Instructions for the task – Would you print all of the entries word for word?

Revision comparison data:
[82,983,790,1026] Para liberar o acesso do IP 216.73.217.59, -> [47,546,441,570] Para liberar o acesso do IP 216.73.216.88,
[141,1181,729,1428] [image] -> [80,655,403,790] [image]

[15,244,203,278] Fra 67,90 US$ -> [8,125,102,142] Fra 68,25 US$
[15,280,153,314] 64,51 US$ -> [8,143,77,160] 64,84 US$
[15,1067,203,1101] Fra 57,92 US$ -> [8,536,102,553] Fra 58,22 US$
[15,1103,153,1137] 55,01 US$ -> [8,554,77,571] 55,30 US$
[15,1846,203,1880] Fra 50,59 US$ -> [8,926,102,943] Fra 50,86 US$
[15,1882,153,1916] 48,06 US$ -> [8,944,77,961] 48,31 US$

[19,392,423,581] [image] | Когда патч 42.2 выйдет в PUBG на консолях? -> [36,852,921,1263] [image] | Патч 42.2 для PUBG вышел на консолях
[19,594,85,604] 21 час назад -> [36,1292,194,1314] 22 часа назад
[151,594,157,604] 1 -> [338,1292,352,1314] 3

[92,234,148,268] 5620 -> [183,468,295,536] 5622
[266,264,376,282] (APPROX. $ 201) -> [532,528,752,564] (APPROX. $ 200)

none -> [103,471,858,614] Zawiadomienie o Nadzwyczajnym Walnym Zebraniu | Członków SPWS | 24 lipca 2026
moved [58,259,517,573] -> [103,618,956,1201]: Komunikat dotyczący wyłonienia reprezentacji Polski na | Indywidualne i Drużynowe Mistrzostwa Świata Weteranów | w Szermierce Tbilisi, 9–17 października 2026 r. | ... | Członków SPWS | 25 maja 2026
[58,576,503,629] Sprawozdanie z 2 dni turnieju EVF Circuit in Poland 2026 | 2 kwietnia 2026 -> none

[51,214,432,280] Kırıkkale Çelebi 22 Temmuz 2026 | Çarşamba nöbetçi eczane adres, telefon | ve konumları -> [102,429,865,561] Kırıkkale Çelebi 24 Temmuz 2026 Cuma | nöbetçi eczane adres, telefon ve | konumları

Result of this exercise –
[82,983,790,1026] Para liberar o acesso do IP 216.73.217.59, -> [47,546,441,570] Para liberar o acesso do IP 216.73.216.88,
[141,1181,729,1428] [image] -> [80,655,403,790] [image]

[15,244,203,278] Fra 67,90 US$ -> [8,125,102,142] Fra 68,25 US$
[15,280,153,314] 64,51 US$ -> [8,143,77,160] 64,84 US$
[15,1067,203,1101] Fra 57,92 US$ -> [8,536,102,553] Fra 58,22 US$
[15,1103,153,1137] 55,01 US$ -> [8,554,77,571] 55,30 US$
[15,1846,203,1880] Fra 50,59 US$ -> [8,926,102,943] Fra 50,86 US$
[15,1882,153,1916] 48,06 US$ -> [8,944,77,961] 48,31 US$

[19,392,423,581] [image] | Когда патч 42.2 выйдет в PUBG на консолях? -> [36,852,921,1263] [image] | Патч 42.2 для PUBG вышел на консолях
[19,594,85,604] 21 час назад -> [36,1292,194,1314] 22 часа назад
[151,594,157,604] 1 -> [338,1292,352,1314] 3

[92,234,148,268] 5620 -> [183,468,295,536] 5622
[266,264,376,282] (APPROX. $ 201) -> [532,528,752,564] (APPROX. $ 200)

none -> [103,471,858,614] Zawiadomienie o Nadzwyczajnym Walnym Zebraniu | Członków SPWS | 24 lipca 2026
moved [58,259,517,573] -> [103,618,956,1201]: Komunikat dotyczący wyłonienia reprezentacji Polski na | Indywidualne i Drużynowe Mistrzostwa Świata Weteranów | w Szermierce Tbilisi, 9–17 października 2026 r. | ... | Członków SPWS | 25 maja 2026
[58,576,503,629] Sprawozdanie z 2 dni turnieju EVF Circuit in Poland 2026 | 2 kwietnia 2026 -> none

[51,214,432,280] Kırıkkale Çelebi 22 Temmuz 2026 | Çarşamba nöbetçi eczane adres, telefon | ve konumları -> [102,429,865,561] Kırıkkale Çelebi 24 Temmuz 2026 Cuma | nöbetçi eczane adres, telefon ve | konumları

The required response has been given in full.